Fetal/maternal-determined birth weight and adulthood type 2 diabetes and its subtypes: a Mendelian randomization study.

Abstract

Background: Lower birth weight (BW) might increase the risk of adulthood type 2 diabetes, but its associations with the highly heterogeneous type 2 diabetes subtypes remain to be studied. In addition, whether the associations between lower BW and adulthood type 2 diabetes risks depend on fetal or maternal effect is largely unknown.

Methods: In this study, we performed a two-sample Mendelian Randomization analysis to study the associations between overall, fetal-determined, and maternal-determined BW and the risks of type 2 diabetes and its subtypes, namely mild age-related diabetes (MARD), mild obesity-related diabetes (MOD), severe insulin-deficient diabetes (SIDD), and severe insulin-resistant diabetes (SIRD).
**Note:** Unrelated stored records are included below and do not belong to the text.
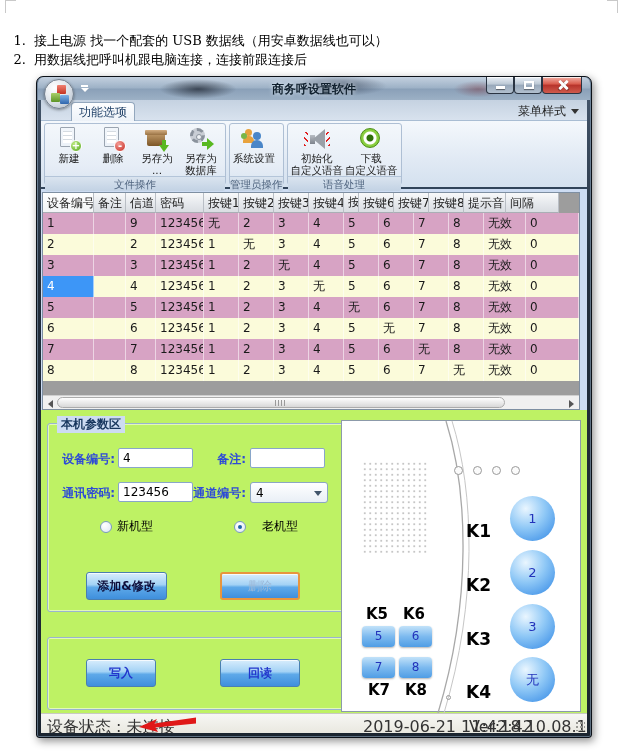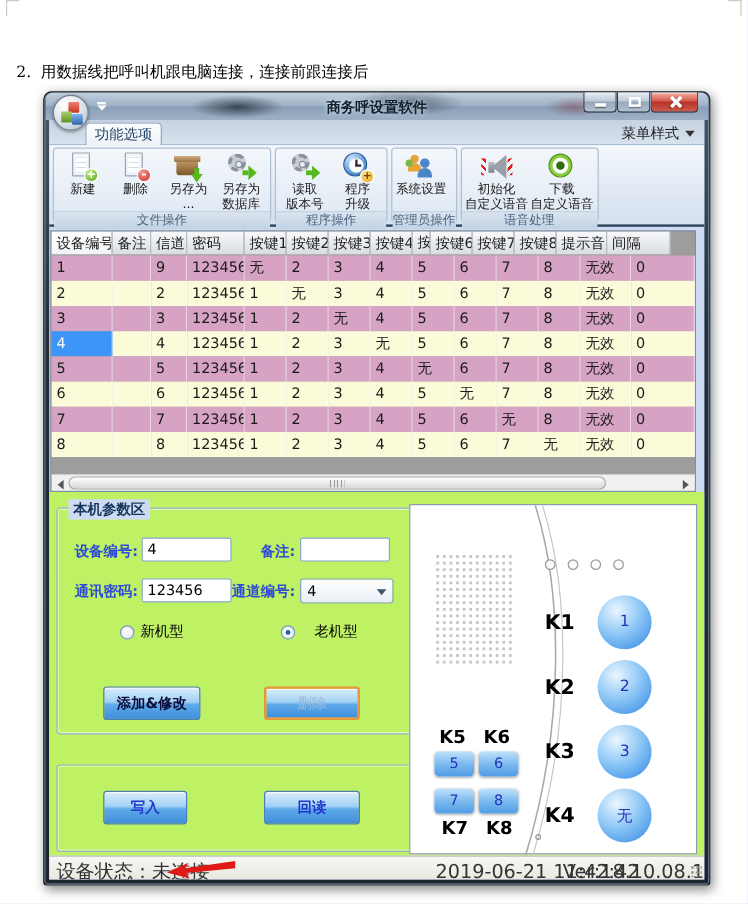--- a/index.html
+++ b/index.html
@@ -184,6 +184,7 @@
 <div class="page">
   <div class="corner tl"></div>
   <div class="corner tr"></div>
+  <div class="step s1"><span class="num">1.</span><span>接上电源 找一个配套的 USB 数据线（用安卓数据线也可以）</span></div>
   <div class="step s2"><span class="num">2.</span><span>用数据线把呼叫机跟电脑连接，连接前跟连接后</span></div>
 
   <div class="win">

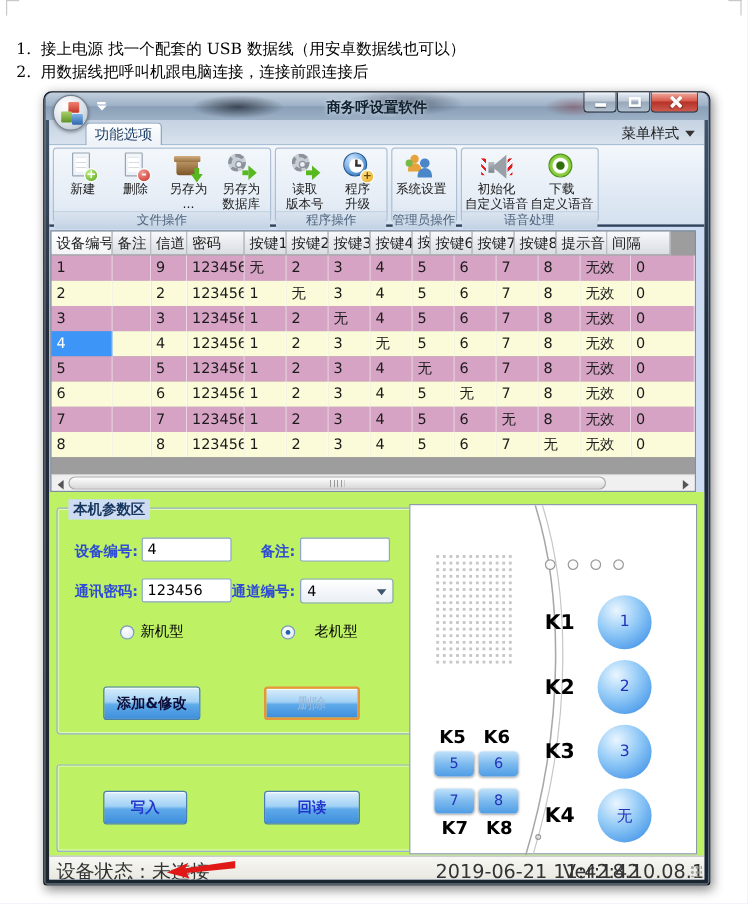--- a/index.html
+++ b/index.html
@@ -268,33 +268,6 @@
           <div class="rgroup">
             <div class="ritems">
               <div class="ritem">
-                <span class="ic ic-read-version-gear">
-                  <i class="p1"></i>
-                  <i class="p2"></i>
-                  <i class="p3"></i>
-                </span>
-                <div class="rlabels">
-                  <div class="l1">读取</div>
-                  <div class="l2">版本号</div>
-                </div>
-              </div>
-              <div class="ritem">
-                <span class="ic ic-upgrade-clock">
-                  <i class="p1"></i>
-                  <i class="p2"></i>
-                  <i class="p3"></i>
-                </span>
-                <div class="rlabels">
-                  <div class="l1">程序</div>
-                  <div class="l2">升级</div>
-                </div>
-              </div>
-            </div>
-            <div class="rstrip">程序操作</div>
-          </div>
-          <div class="rgroup">
-            <div class="ritems">
-              <div class="ritem">
                 <span class="ic ic-system-users">
                   <i class="p1"></i>
                   <i class="p2"></i>

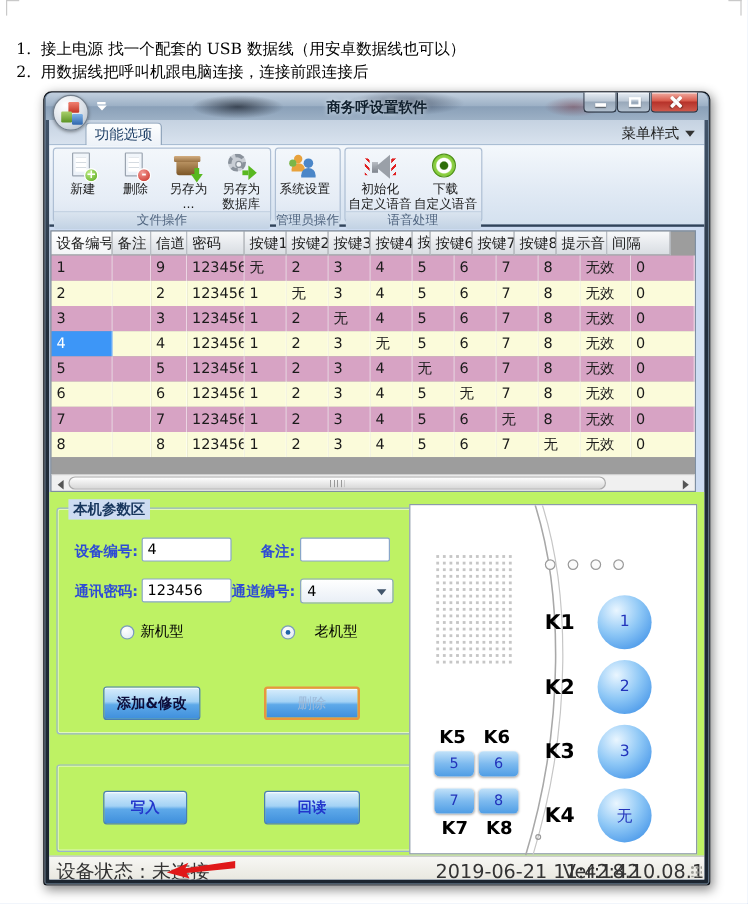--- a/index.html
+++ b/index.html
@@ -157,7 +157,7 @@
   .curve { position:absolute; left:0; top:0; }
   .led { position:absolute; top:45px; width:9px; height:9px; border:1px solid #9a9a9a; border-radius:50%; background:#fbfbfb; }
   .led1{left:112px;} .led2{left:131px;} .led3{left:150px;} .led4{left:169px;}
-  .krow { position:absolute; left:112px; display:flex; align-items:center; gap:10px; }
+  .krow { position:absolute; left:124px; display:flex; align-items:flex-end; gap:10px; }
   .kr1{top:75px;} .kr2{top:129px;} .kr3{top:183px;} .kr4{top:236px;}
   .klab { width:34px; font-weight:bold; font-size:17px; color:#000; font-family:"DejaVu Sans","Liberation Sans",sans-serif; }
   .kcircle { width:45px; height:45px; border-radius:50%; display:flex; align-items:center; justify-content:center;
Results: Lower BW was genetically associated with increased risks of type 2 diabetes (odds ratio (OR): 1.86; 95% confidence interval (CI): 1.53, 2.26), MARD (OR: 2.15; 95%CI: 1.43, 3.23), MOD (OR: 1.75; 95%CI: 1.10, 2.77), SIDD (OR: 1.86; 95%CI: 1.11, 3.10), and SIRD (OR: 1.66; 95%CI: 1.06, 2.60). When examining the fetal-determined genetic effects independently, lower BW remained associated with type 2 diabetes and its subtypes, except for MOD. Using maternal-determined BW-lowering genotypes to proxy for an adverse intrauterine environment provided no evidence that it raised offspring risks of type 2 diabetes.

Conclusions: Fetal-determined but not maternal-determined lower BW were associated with increased risks of adulthood type 2 diabetes and its subtypes. Our results underscored the importance of early targeted management among people with a low BW in the prevention of type 2 diabetes.